If my beak is pointed, and their beaks are round, Is that any reason why I should be drowned?
Leaving Mr. Chase and his peculiar views of death, and the terrible alliance between the Czar Lincoln and the President Alexander, we must note that the South has been taking action in a way which Mr. Benjamin has justified at enormous length, and which really does seem to require a good deal of defending. The South has pressed--observe--pressed, a great many subjects of the Queen and of the Emperor of the French into the Confederate ranks. This act is notoriously an offence against us and the French. But, as we do not as yet recognise the authority which has sanctioned it, we have no one to remonstrate with, except that, by Mr.
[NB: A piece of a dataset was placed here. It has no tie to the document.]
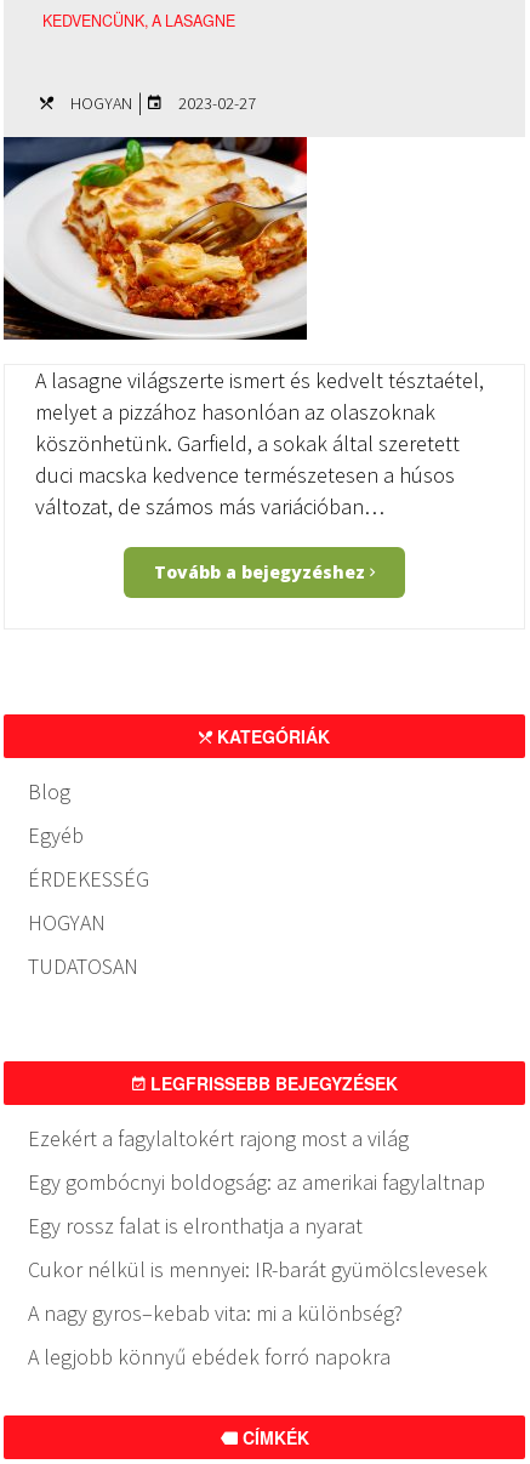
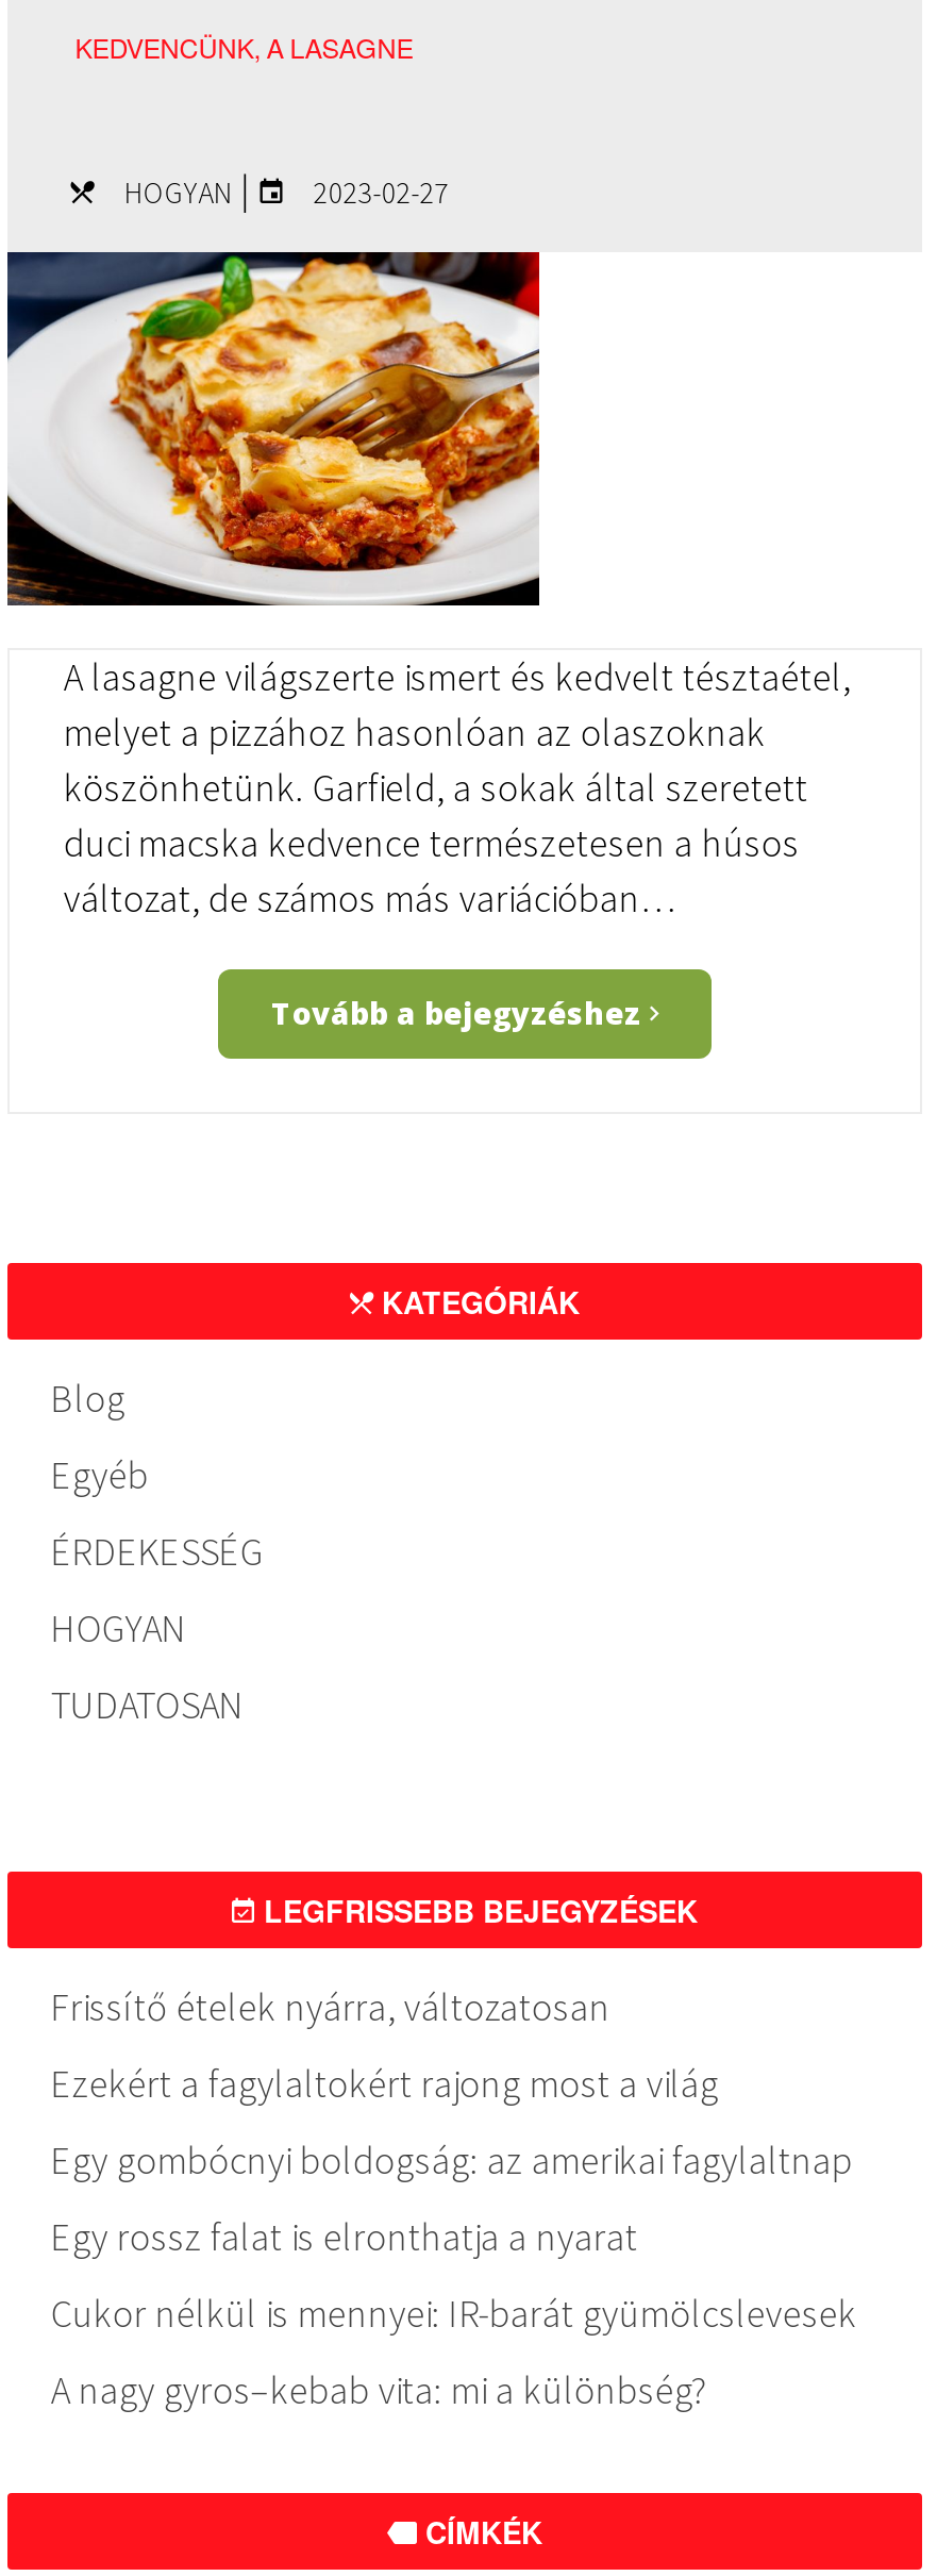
none -> [51,1983,610,2032] Frissítő ételek nyárra, változatosan
moved [28,1124,488,1327] -> [51,2060,857,2415]: Ezekért a fagylaltokért rajong most a világ | Egy gombócnyi boldogság: az amerikai fagylaltnap | Egy rossz falat is elronthatja a nyarat | Cukor nélkül is mennyei: IR-barát gyümölcslevesek | A nagy gyros–kebab vita: mi a különbség?
[28,1343,391,1371] A legjobb könnyű ebédek forró napokra -> none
Chase's logic, we should have a right to demand satisfaction of Mr. Lincoln, ruler of the South as well as the North. No, we have not done this; and, as our Consuls and those of the French have advised the pressed men not to slaughter Mr. Lincoln's soldiers, but to throw down their arms, Mr. Davis has ordered the Consuls to leave the Southern Confederacy directly. These gentlemen are accredited to President Lincoln, not to Mr. Davis, of course, and can be thrust out only by the strong arm. The act may be justified by those who lay no claim to impartiality, but it appears to us to be a vicious consequence of a vicious beginning. But, as in the case of the "pressing," to whom is Earl Russell to appeal? Mr. Lincoln is not chargeable with the blame, and we do not know any person of the name of Davis at present, though he is most anxious for an introduction. Of course, if we pleased, we could, with the full concurrence of Washington, reinforce the besiegers of Charleston, and serve out a little Japan justice; but we apprehend that Earl Russell will not see his way to this adaptation of our Oriental habits, though the cases are curiously alike, and the Mikado Lincoln has no more command over Prince Davis than the spiritual Japanese Emperor has over President Satzuma. We imagine that the Consuls will remove, and the matter be left in abeyance until larger matters are settled. There is an Imperial speech to be made in a few hours from our writing, and that will give France and England something else to think about than their Consuls.